[Start of section]

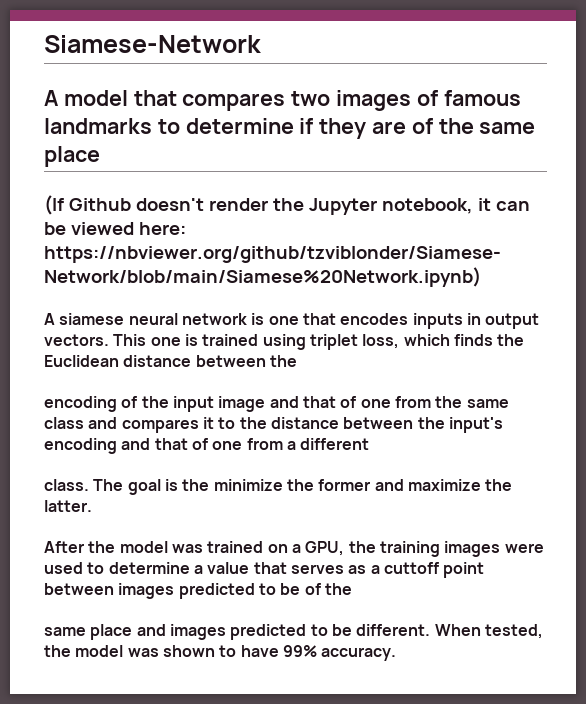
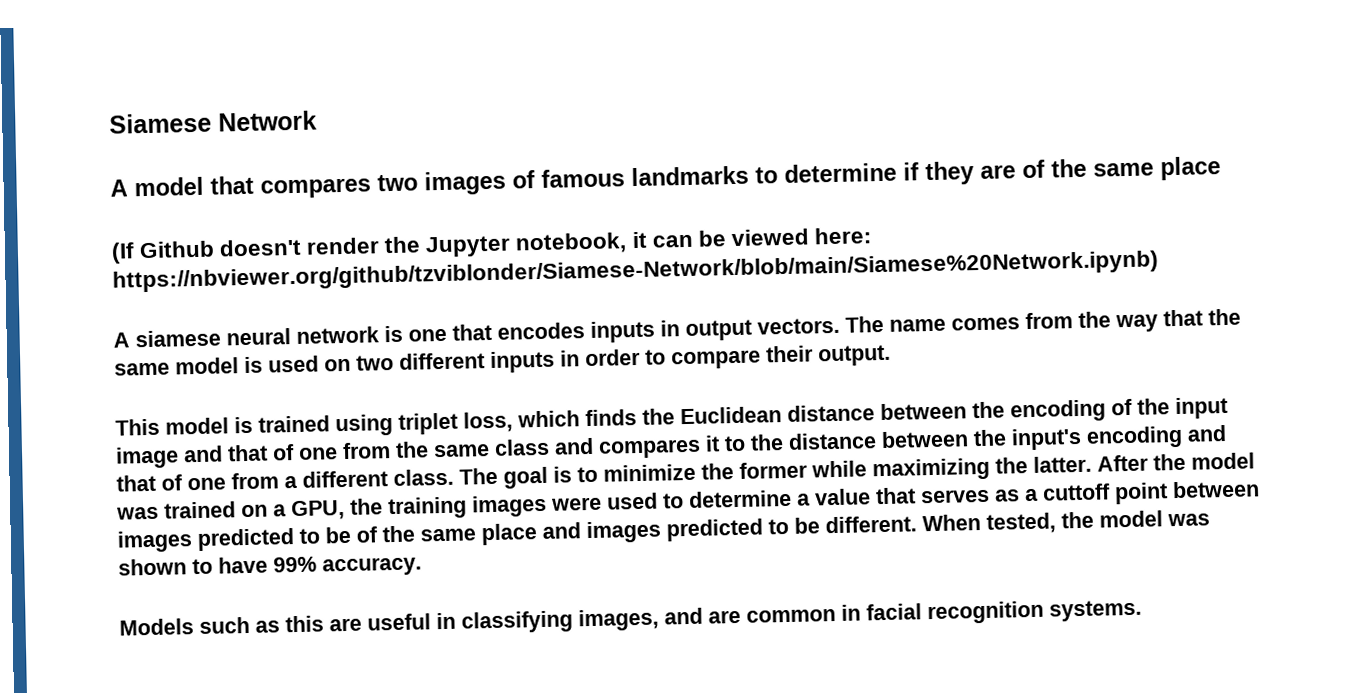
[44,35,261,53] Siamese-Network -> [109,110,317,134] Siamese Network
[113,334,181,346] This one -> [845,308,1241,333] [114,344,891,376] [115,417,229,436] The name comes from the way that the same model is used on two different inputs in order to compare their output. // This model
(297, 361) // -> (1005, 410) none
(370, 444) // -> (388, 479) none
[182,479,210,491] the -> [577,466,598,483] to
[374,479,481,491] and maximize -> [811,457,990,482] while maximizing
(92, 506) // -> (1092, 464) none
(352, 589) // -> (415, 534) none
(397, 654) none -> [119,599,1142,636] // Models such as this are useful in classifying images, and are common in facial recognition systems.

[End of section]
[Start of section]

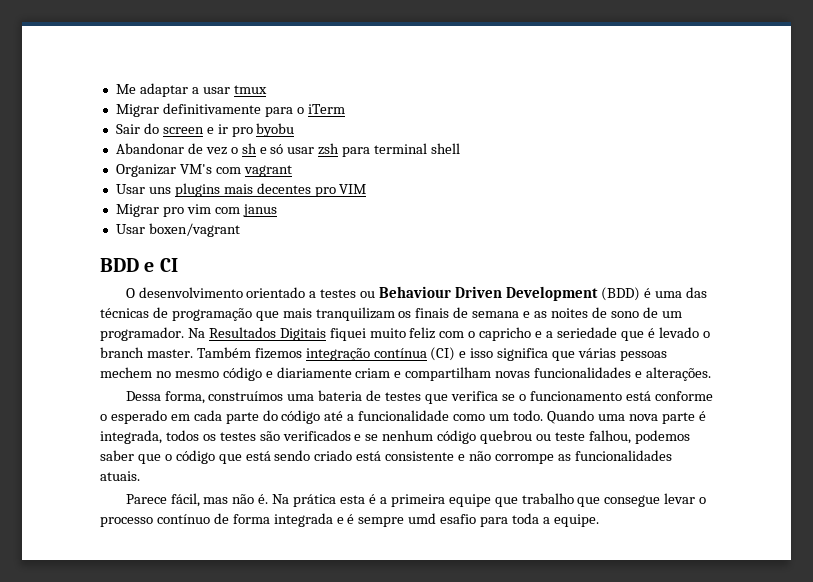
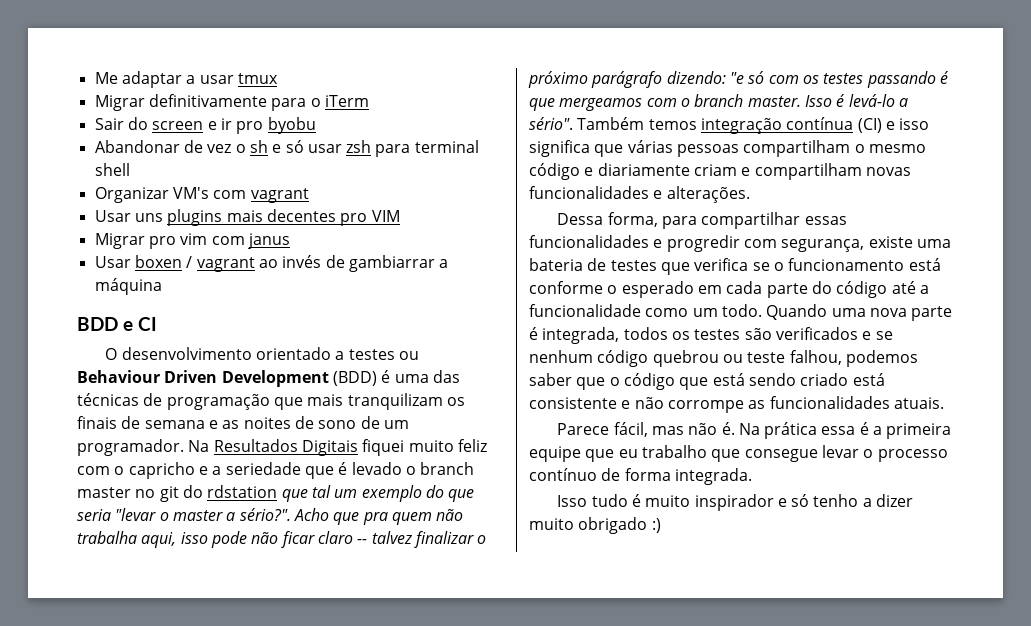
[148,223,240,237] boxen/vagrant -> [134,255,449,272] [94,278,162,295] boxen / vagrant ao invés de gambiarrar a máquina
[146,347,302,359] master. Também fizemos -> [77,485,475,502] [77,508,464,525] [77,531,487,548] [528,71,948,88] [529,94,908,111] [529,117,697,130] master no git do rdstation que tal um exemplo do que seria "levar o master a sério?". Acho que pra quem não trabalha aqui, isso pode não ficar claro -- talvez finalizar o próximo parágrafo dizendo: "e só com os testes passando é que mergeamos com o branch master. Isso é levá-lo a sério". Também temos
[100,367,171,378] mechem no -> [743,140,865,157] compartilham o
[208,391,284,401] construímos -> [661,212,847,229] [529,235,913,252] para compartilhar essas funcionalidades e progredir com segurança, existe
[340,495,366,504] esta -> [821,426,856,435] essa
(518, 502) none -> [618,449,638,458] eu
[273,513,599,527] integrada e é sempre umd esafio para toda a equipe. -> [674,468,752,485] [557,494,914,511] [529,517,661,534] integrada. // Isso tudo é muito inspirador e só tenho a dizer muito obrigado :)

[End of section]
[Start of section]

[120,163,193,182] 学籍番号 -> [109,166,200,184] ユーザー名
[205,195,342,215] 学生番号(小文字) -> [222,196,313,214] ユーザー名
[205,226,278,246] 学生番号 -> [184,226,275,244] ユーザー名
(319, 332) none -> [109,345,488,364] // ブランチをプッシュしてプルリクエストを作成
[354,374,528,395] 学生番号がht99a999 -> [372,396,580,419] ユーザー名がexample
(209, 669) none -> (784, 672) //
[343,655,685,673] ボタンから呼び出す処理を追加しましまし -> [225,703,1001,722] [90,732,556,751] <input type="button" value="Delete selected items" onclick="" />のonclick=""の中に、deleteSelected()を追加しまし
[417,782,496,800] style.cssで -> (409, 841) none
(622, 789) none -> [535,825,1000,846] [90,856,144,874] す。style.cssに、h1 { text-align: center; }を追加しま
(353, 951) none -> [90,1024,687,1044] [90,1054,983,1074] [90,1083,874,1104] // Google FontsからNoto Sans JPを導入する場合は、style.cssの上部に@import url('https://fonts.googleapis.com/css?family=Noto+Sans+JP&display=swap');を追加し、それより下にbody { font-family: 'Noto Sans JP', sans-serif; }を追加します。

[End of section]

Only one part of the material above is to be transcribed, namely the lines starting with the line that has "(209, 669) none -> (784, 672) //" and going on through the line that has "(622, 789) none", exactly as they stand.

Exercise output>
(209, 669) none -> (784, 672) //
[343,655,685,673] ボタンから呼び出す処理を追加しましまし -> [225,703,1001,722] [90,732,556,751] <input type="button" value="Delete selected items" onclick="" />のonclick=""の中に、deleteSelected()を追加しまし
[417,782,496,800] style.cssで -> (409, 841) none
(622, 789) none -> [535,825,1000,846] [90,856,144,874] す。style.cssに、h1 { text-align: center; }を追加しま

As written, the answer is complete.